本件記録ならびに原告白井岩次郎、被告朴夢竜間の新潟簡易裁判所昭和三十三年(ハ)第四〇三号建物収去、土地明渡事件の記録によれば、債権者白井岩次郎は上記建物収去、土地明渡事件の判決に基く強制執行のため債務者朴夢竜の承継人である抗告人両名に対する承継執行文の附与を受け、右承継執行文は昭和三十八年六月七日、執行すべき判決は同年六月二十七日にそれぞれ抗告人等に対し適法に送達せられていることが認められる。そうだとすれば、抗告人等主張のように上記執行すべき判決の送達前である同年六月七日および同年六月二十二日に債権者の委任を受けた執行吏が抗告人方に臨場して任意退去を催告したことは違法であるといわなければならない。しかしながら、上記のように、おそくとも同年六月二十七日には判決の送達がなされ執行の要件を具備するに至つたのであるから、その瑕疵は治癒せられたことになり、債権者は右判決に基く強制執行を続行することを妨げられないものというべきである。

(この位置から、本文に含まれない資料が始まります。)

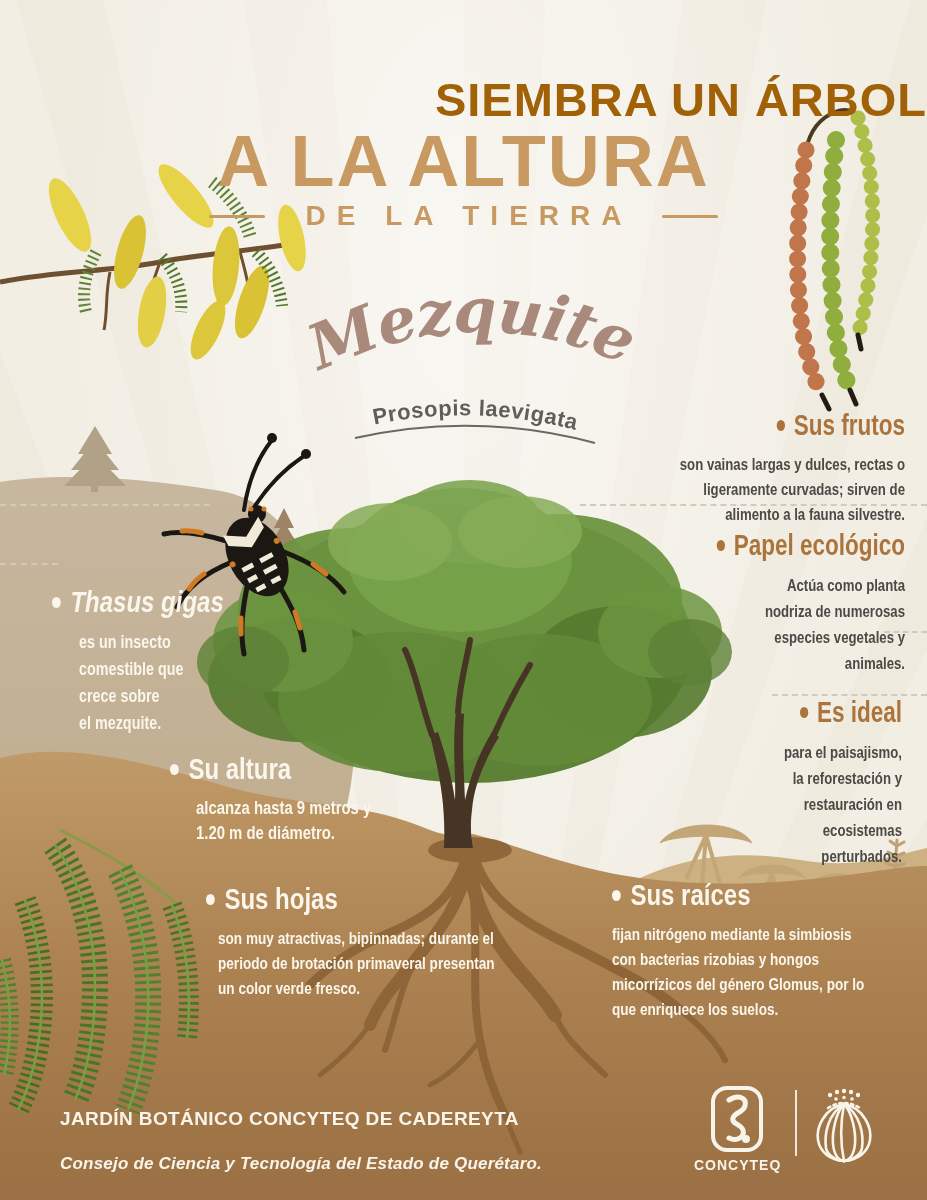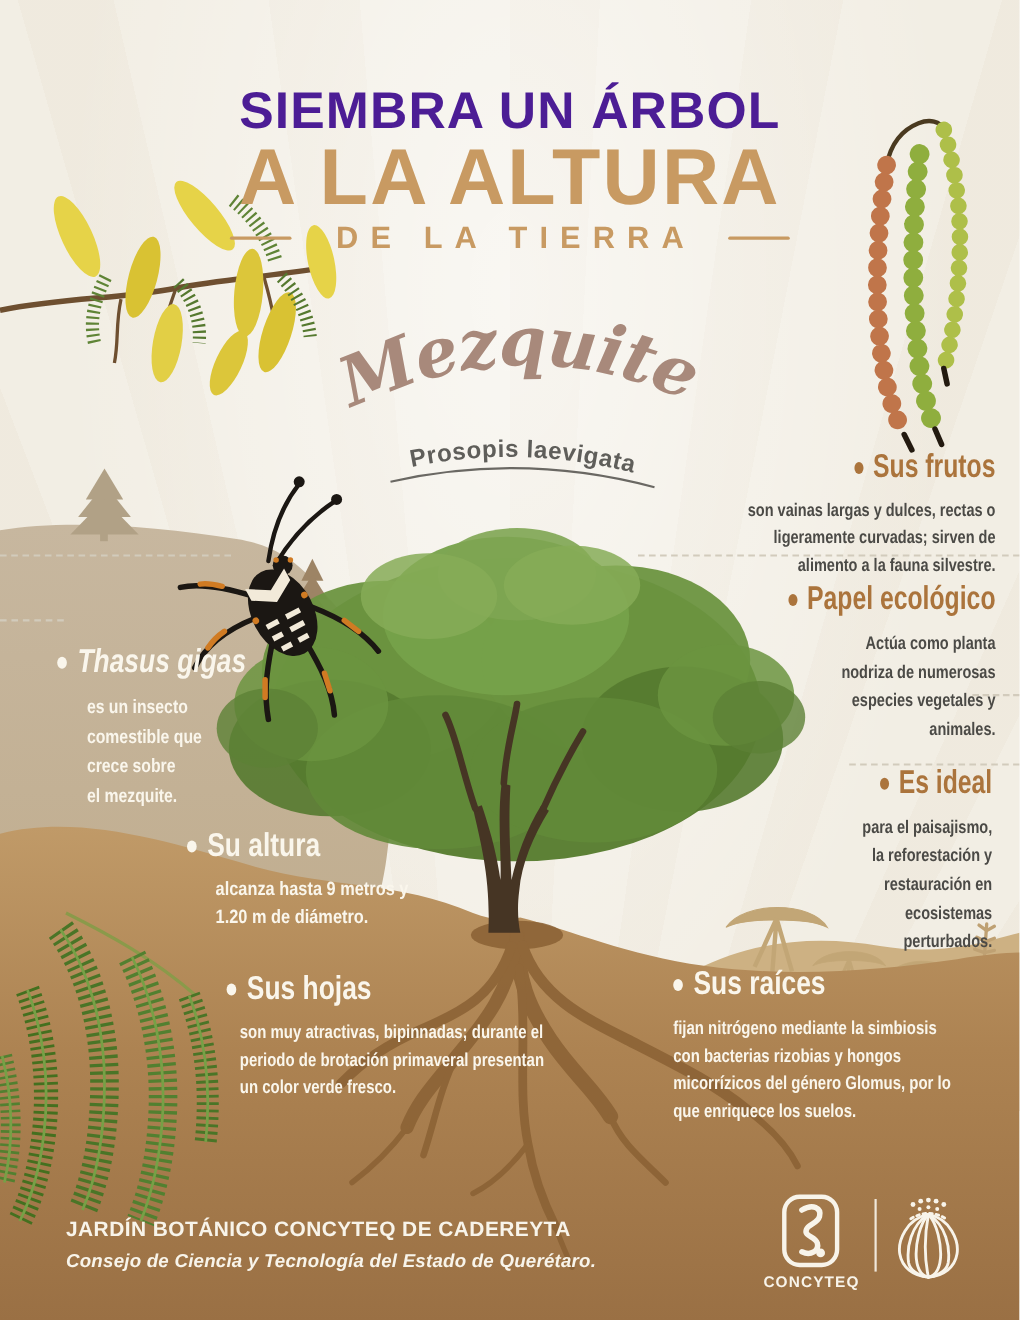"SIEMBRA UN ÁRBOL" .t1 { color: #4c1d95 -> #a16207; text-align: center -> right }
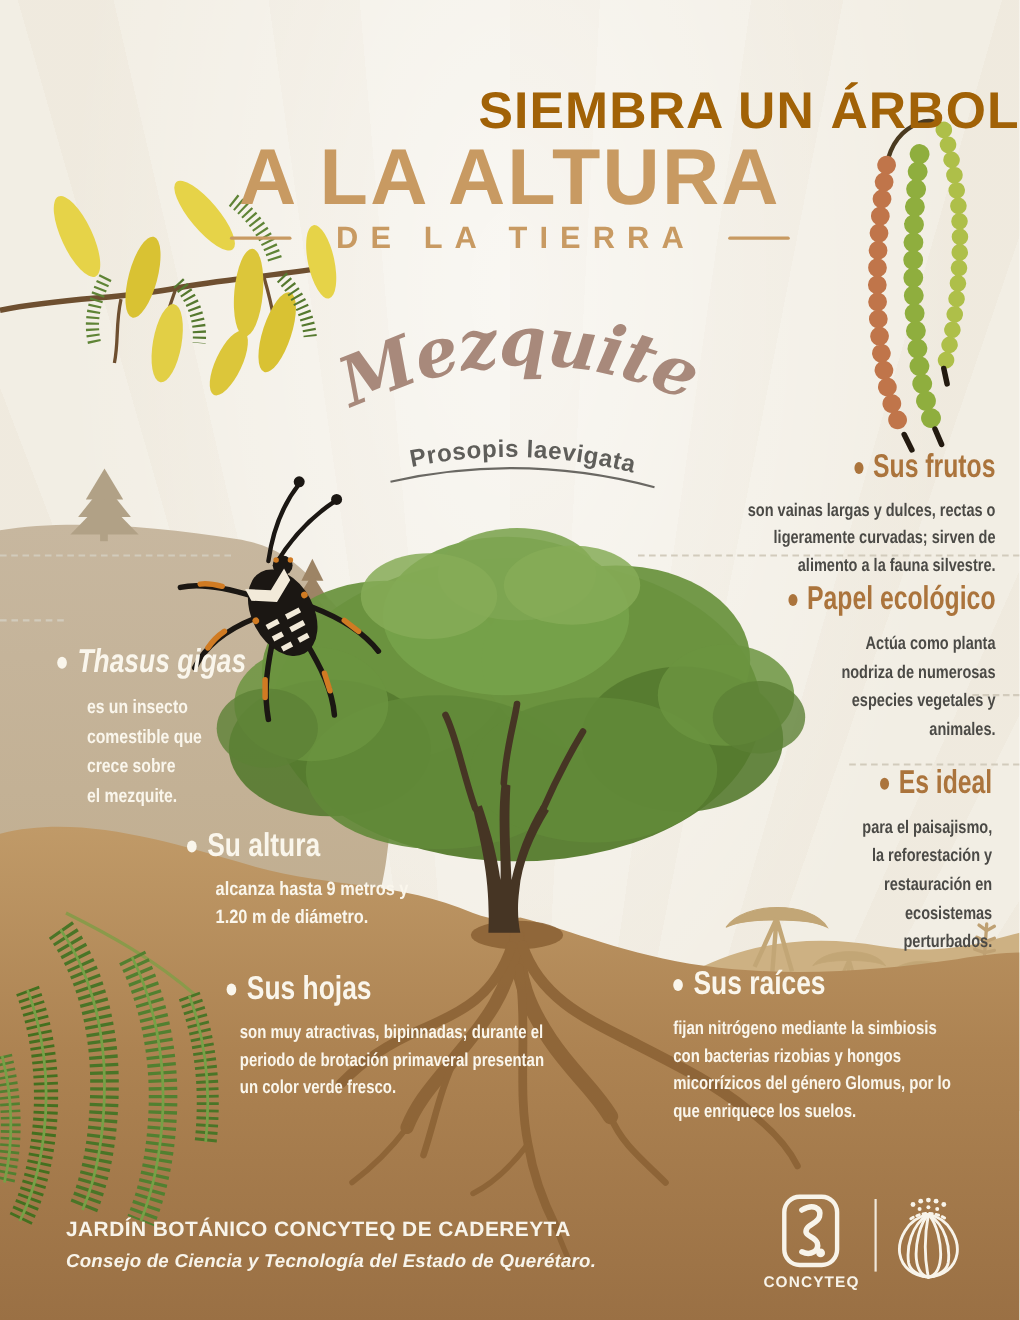"Consejo de Ciencia y Tecnología" .fsub { margin-top: 7px -> 24px }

上記と理由は異るが、抗告人等の異議申立を却下した原決定は、結局において正当に帰するから、本件抗告はその理由がない。

よつて、本件抗告を棄却することとし、抗告費用は抗告人等の負担として主文のとおり決定する。

(裁判官 村松俊夫 杉山孝 山本一郎)

別紙 抗告理由書

一、抗告人の異議申立の趣旨及び理由は原審への申立書記載のとおりであるが

原審は「六月七日には執行吏としては債務者(本件抗告人等)に強制執行に着手する前に任意の履行を促したという段階にとどまり、それ以上に明渡しの強制執行を現実に開始していなかつたというほかはない」と却下決定理由に説示されたが

強制執行を現実に開始せば所謂明渡執行の完了であつて本件の如く方法に関する異議申立する余地がないと信ずる執行吏が任意の履行を促すこと、それ自体は已に執行の開始(ヒラキ、ハジメ)であつてこのときに執行吏は法令に適応する条件を具備しなければならない。

換言せば民訴法の執行開始の条件を具備しなければならない、これが具備しないときは執行は無効である。

原決定は執行開始の法令の解釈を誤つていると信ずる。